Too Good not to Share

There are some things too good not to share.

Tell me... Does this picture not just do something to your heart?

I had never seen nor heard of Tim Cox until this week, but his paintings blow me away. Maybe those of you in the US know him well. His website is here.

The link originally came to me from CA. I reckon himself and DR need to head West next time they cross the Pond. I can see it now: 

Crofting Boys take on Wild West.

They wouldn't know what hit them. 
(I'll leave it to yourself to decide who the 'they' are!)

This one is called As Good as it Gets
...this one, Heart and Home.

And have a look at this one, called If Looks Could Kill
Could anyone tell me what's happening here?

These paintings are seen through my eyes, but they touch my heart. I'm not a horse owner, never have been, but these paintings touch a chord somewhere inside of me. There is something so beautiful in the sight of a horse and his owner. I think it's true of the sight of any man with an animal he cares for.

Something very, very special.


  1. For some reason, these pictures remind me of the Little Britches books by Ralph Moody. If you want a great look at 1900s western America, you ought to pick those up. They're fantastic (and they might make you cry, especially the ending of the first one).

  2. I may be wrong because I can't get that picture closer to really see, in that last picture, I think the cowboy is teaching that horse to stand ground tied. That is why he has that one foot tied up so the horse can't move.
    When a cowboy is roping calves, that horse has to stay right where those reins dropped. In the case of an attacking bull or angry Momma cow who calf is getting branded or something. The cowboy's life depends on it. Just me here but I think the cowboy might have been working and his horse walked off on his own. That horse is in trouble.
    The light in the painting is very pretty. Very warm and inviting.
    My SIL her Dad was a cowboy all of his life. He wore out two saddles.
    I always thought the best job in the world would be instead of getting in a car every day it would be nice to get on a horse.
    Lovely Paintings, No, I never heard of that artist either.

  3. Thanks, Kessie....sounds good (as for the 'they might make you cry'...er, if they *might* make others, they are *bound* to make me!)
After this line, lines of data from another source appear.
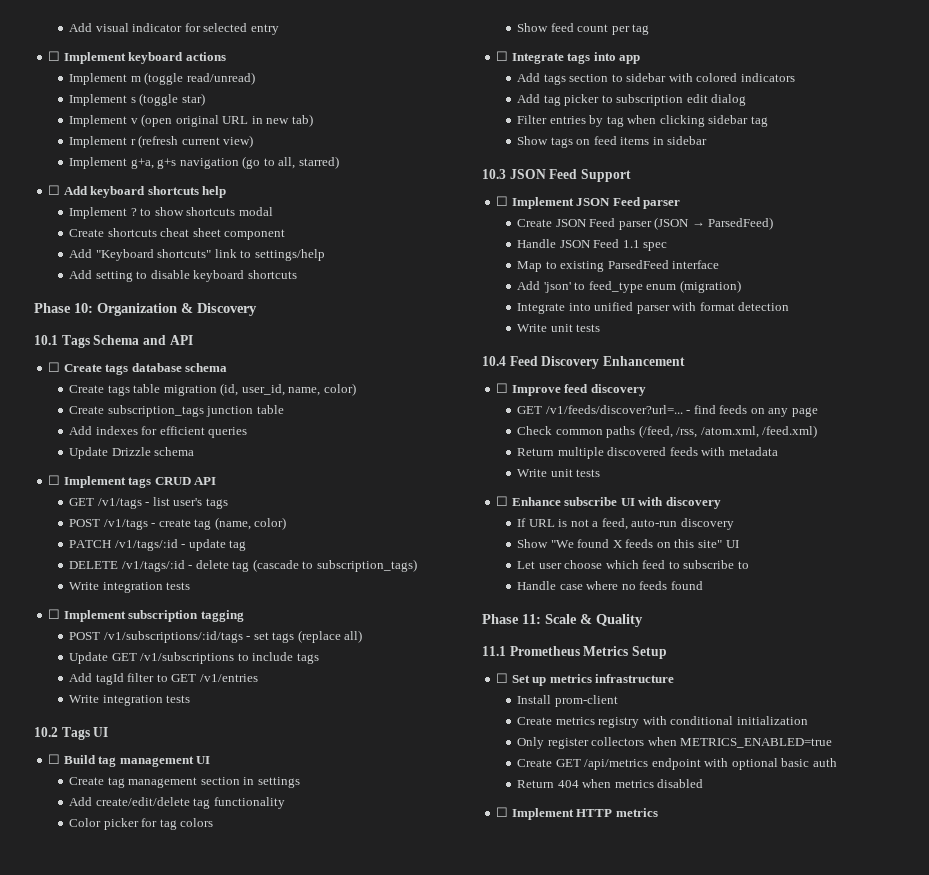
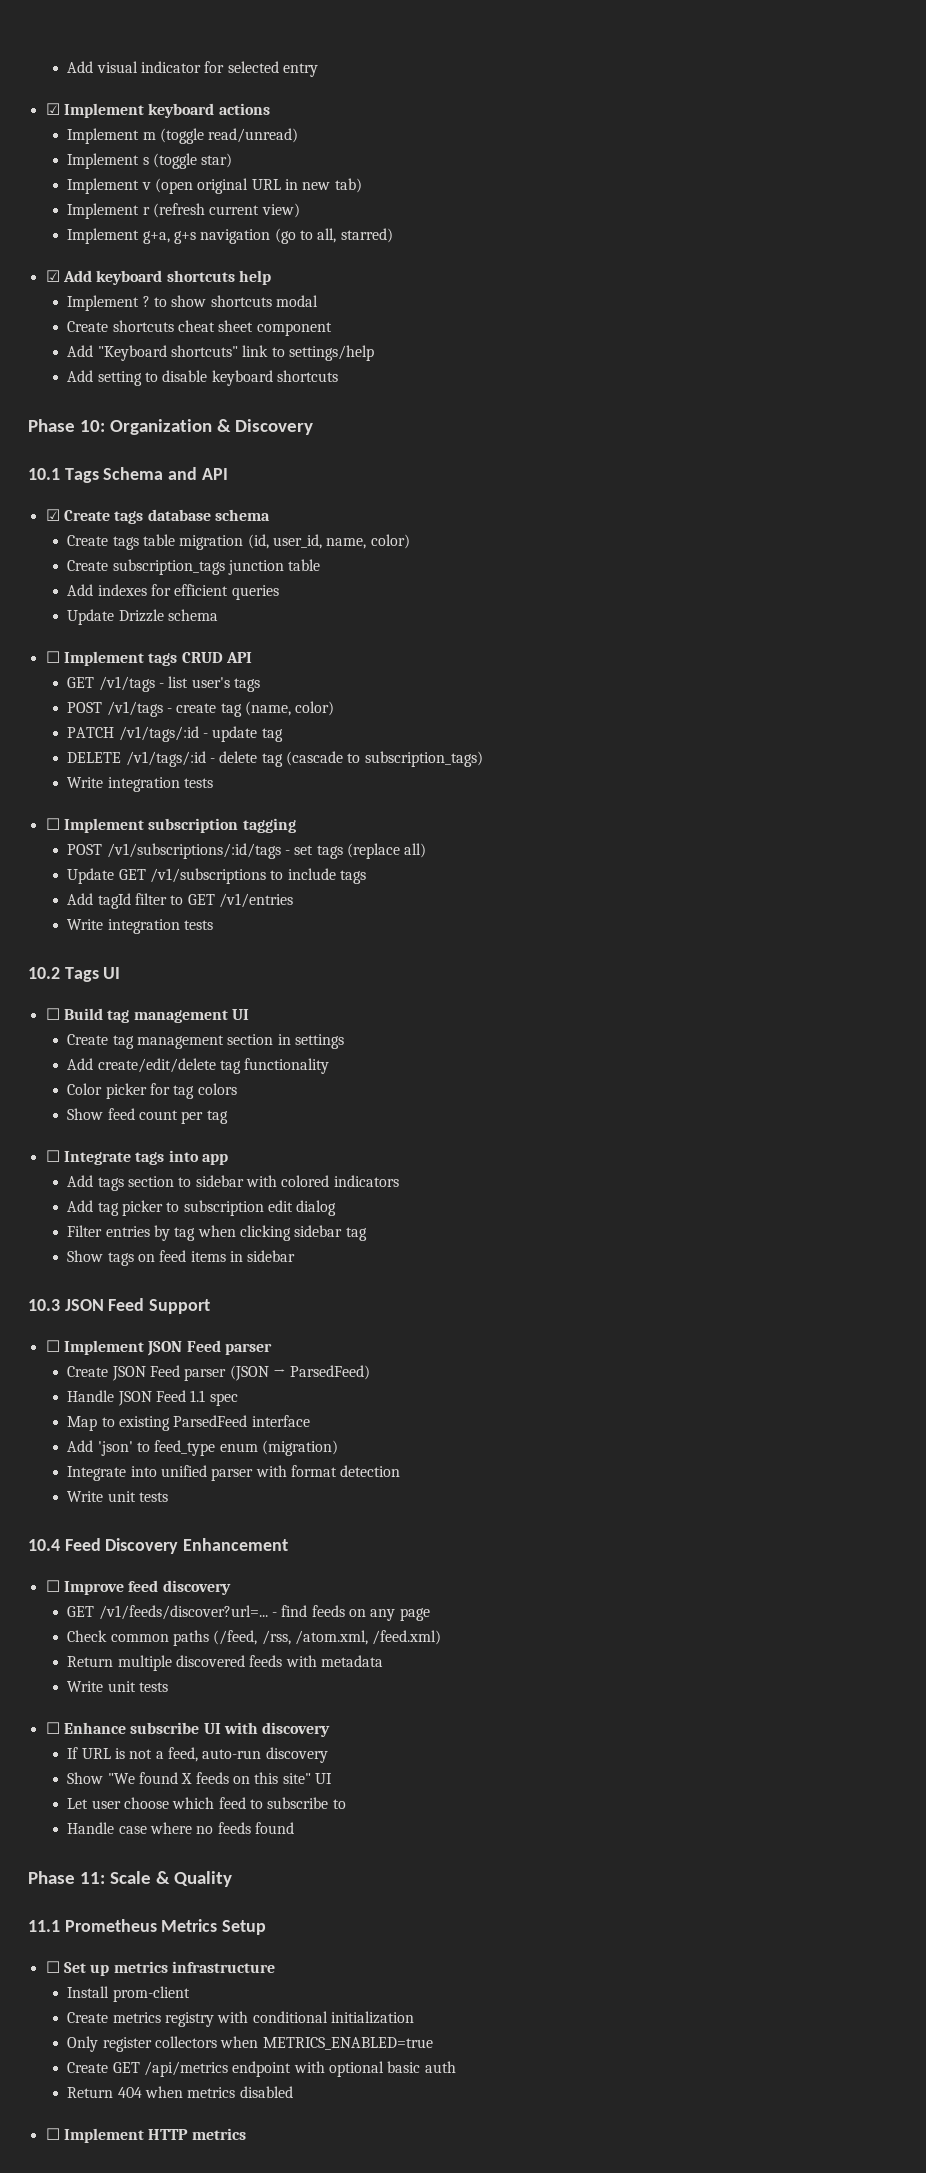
- ☐ Implement keyboard actions
+ ☑ Implement keyboard actions
- ☐ Add keyboard shortcuts help
+ ☑ Add keyboard shortcuts help
- ☐ Create tags database schema
+ ☑ Create tags database schema

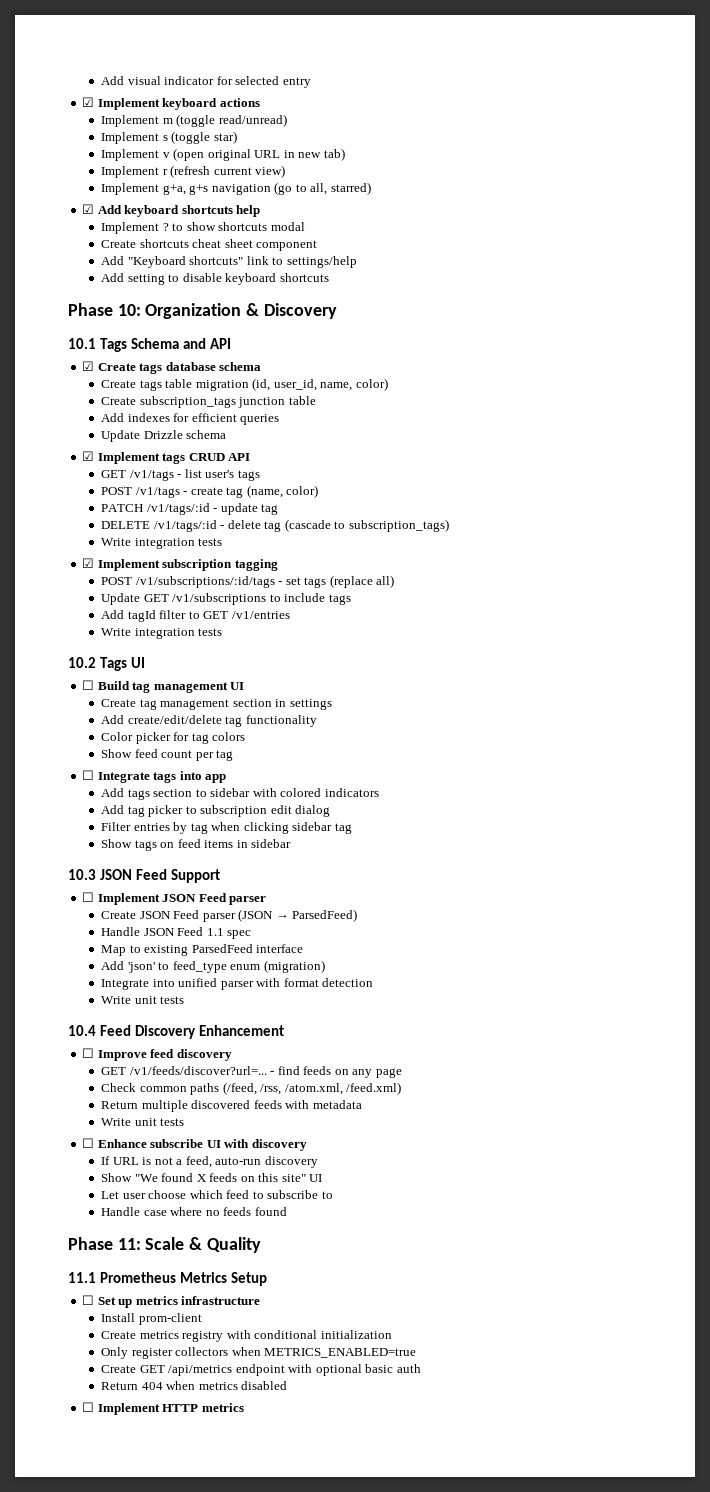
- ☐ Implement tags CRUD API
+ ☑ Implement tags CRUD API
- ☐ Implement subscription tagging
+ ☑ Implement subscription tagging

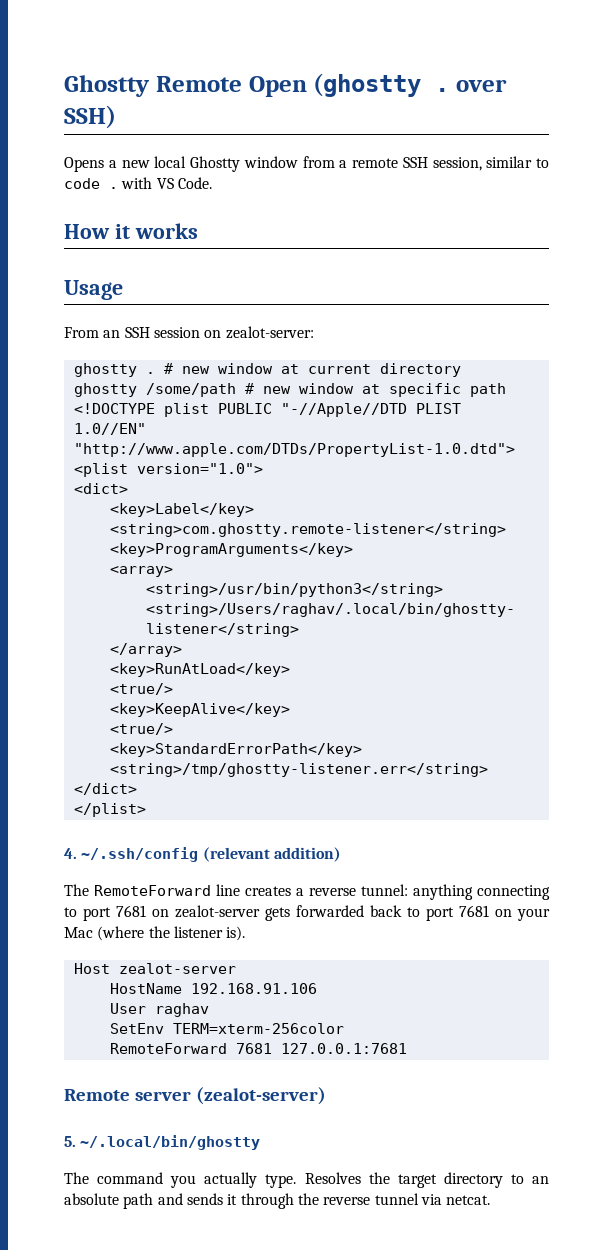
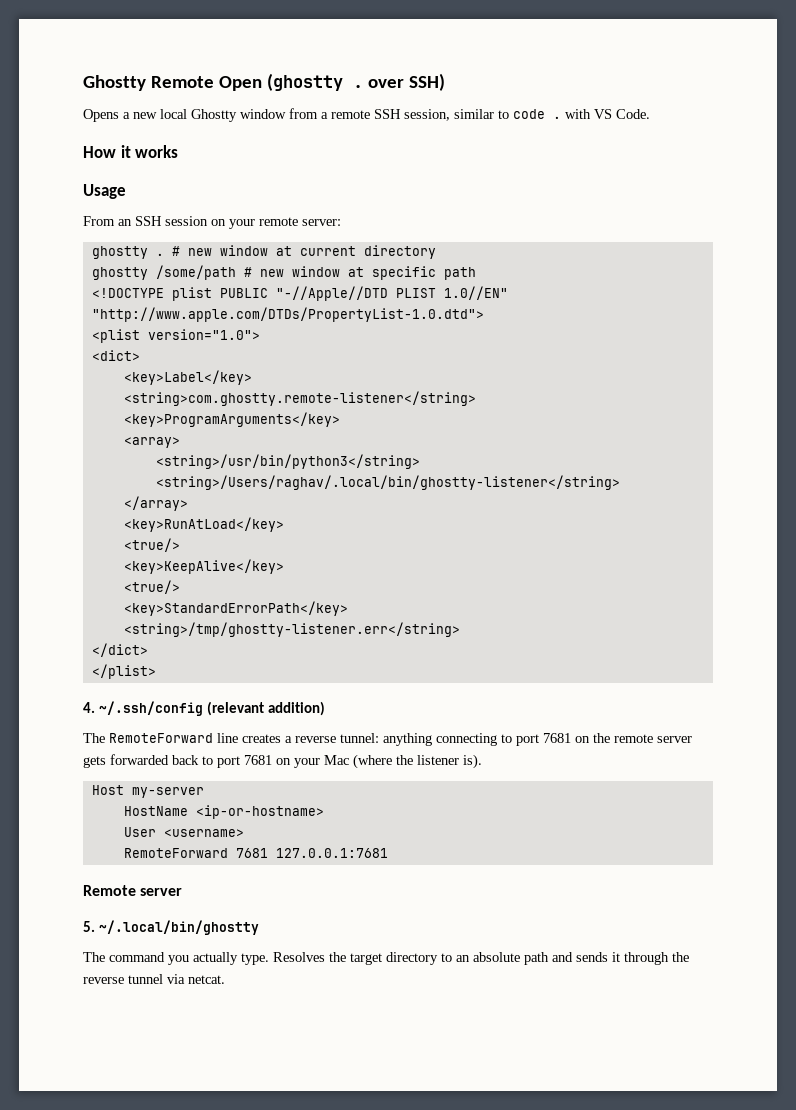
- From an SSH session on zealot-server:
+ From an SSH session on your remote server:
- The RemoteForward line creates a reverse tunnel: anything connecting to port 7681 on zealot-server gets forwarded back to port 7681 on your Mac (where the listener is).
+ The RemoteForward line creates a reverse tunnel: anything connecting to port 7681 on the remote server gets forwarded back to port 7681 on your Mac (where the listener is).
- Host zealot-server
+ Host my-server
- HostName 192.168.91.106
+ HostName <ip-or-hostname>
- User raghav
- SetEnv TERM=xterm-256color
+ User <username>
- Remote server (zealot-server)
+ Remote server

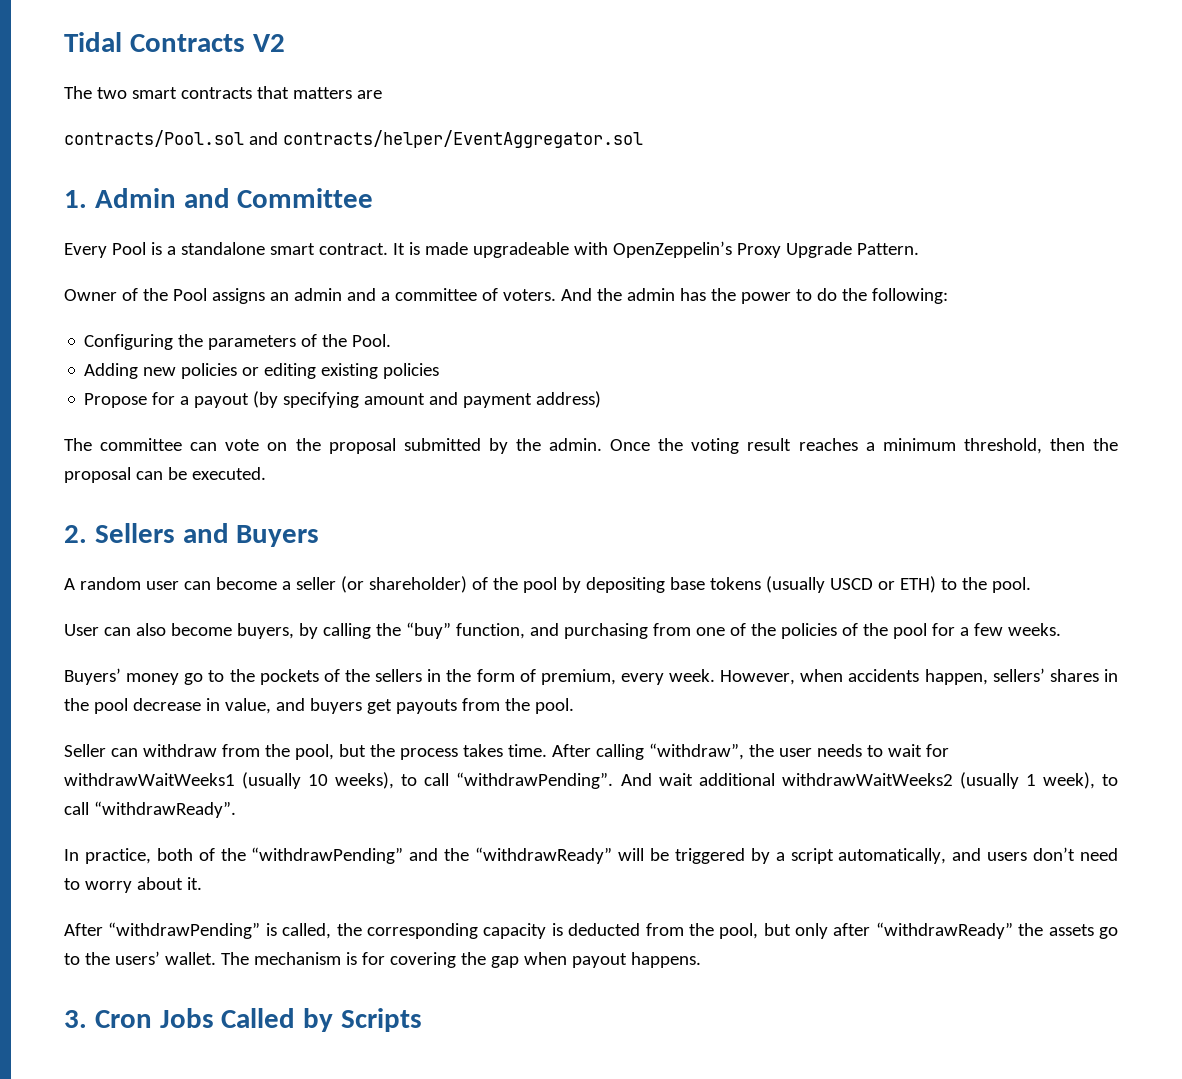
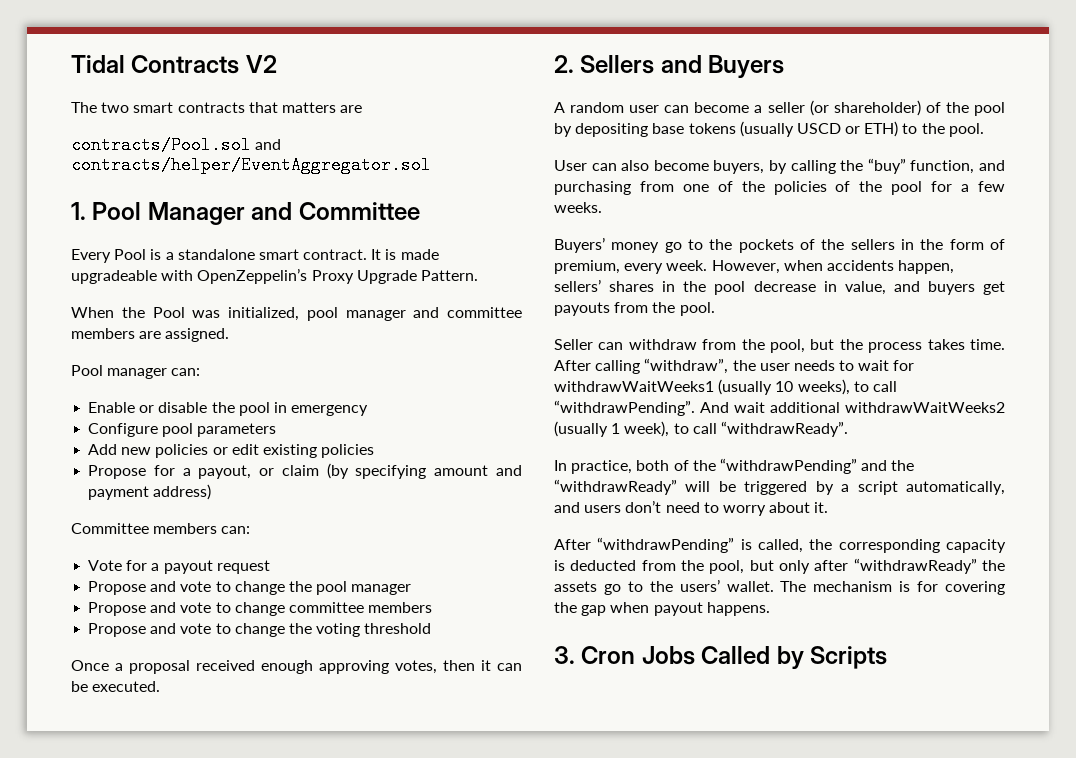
- 1. Admin and Committee
+ 1. Pool Manager and Committee
- Owner of the Pool assigns an admin and a committee of voters. And the admin has the power to do the following:
- Configuring the parameters of the Pool.
- Adding new policies or editing existing policies
+ When the Pool was initialized, pool manager and committee members are assigned.
+ Pool manager can:
+ Enable or disable the pool in emergency
+ Configure pool parameters
+ Add new policies or edit existing policies
- Propose for a payout (by specifying amount and payment address)
+ Propose for a payout, or claim (by specifying amount and payment address)
- The committee can vote on the proposal submitted by the admin. Once the voting result reaches a minimum threshold, then the proposal can be executed.
+ Committee members can:
+ Vote for a payout request
+ Propose and vote to change the pool manager
+ Propose and vote to change committee members
+ Propose and vote to change the voting threshold
+ Once a proposal received enough approving votes, then it can be executed.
    Kim, it certainly looks like it's some kind of training exercise. I love your explanation. What a privileged job a cowboy has... I really think it is.

  4. I raised the picture up so I could see it better. You are right- something special is happening in it. Mr.Cowboy dropped his reins, as cowboys are supposed to be able to do. Mr. Horse may have been scratching or something and kicked the roping rope that was affixed to the saddle, resulting in his foot getting caught. Mr Cowboy returned and said "What have you done?" It's one of those moments when you realise that being away from your horse gave him too much free time. I'm not a cowboy, but I have boots, have ridden since I was three, and have loads of experience being around bratty horses.

    Other than that- Kim might be right. I'm not sure why he'd tie him like that though. If he wanted to teach him to respect the dropped rein and not run away, he might have just hobbled him, which involves two legs, not one. See? Clear as mud!

    I think the painting skill of the artist is wonderful!

  5. I knew it had something to do with training a horse to saddle and kicking.....but I couldn't remember the details. I looked it up and I was right. It's both. You tie up the 'green' (untrained or 'unbroken') horse's back foot so they can't kick or buck. Then you can mount them without fireworks (hopefully).

    Here's a link: http://www.keithhunt.com/Story20.html

  6. The last photo is of a cowboy breaking a horse. You use a certain type of knot that doesn't tighten, I don't remember the name, but I can tie it in my sleep, to keep the horse you are breaking from kicking or bucking when you first saddle them. It keeps the horse from blowing up (usually) and keeps the horsebreaker safe from a swift kick. The paintings are beautiful.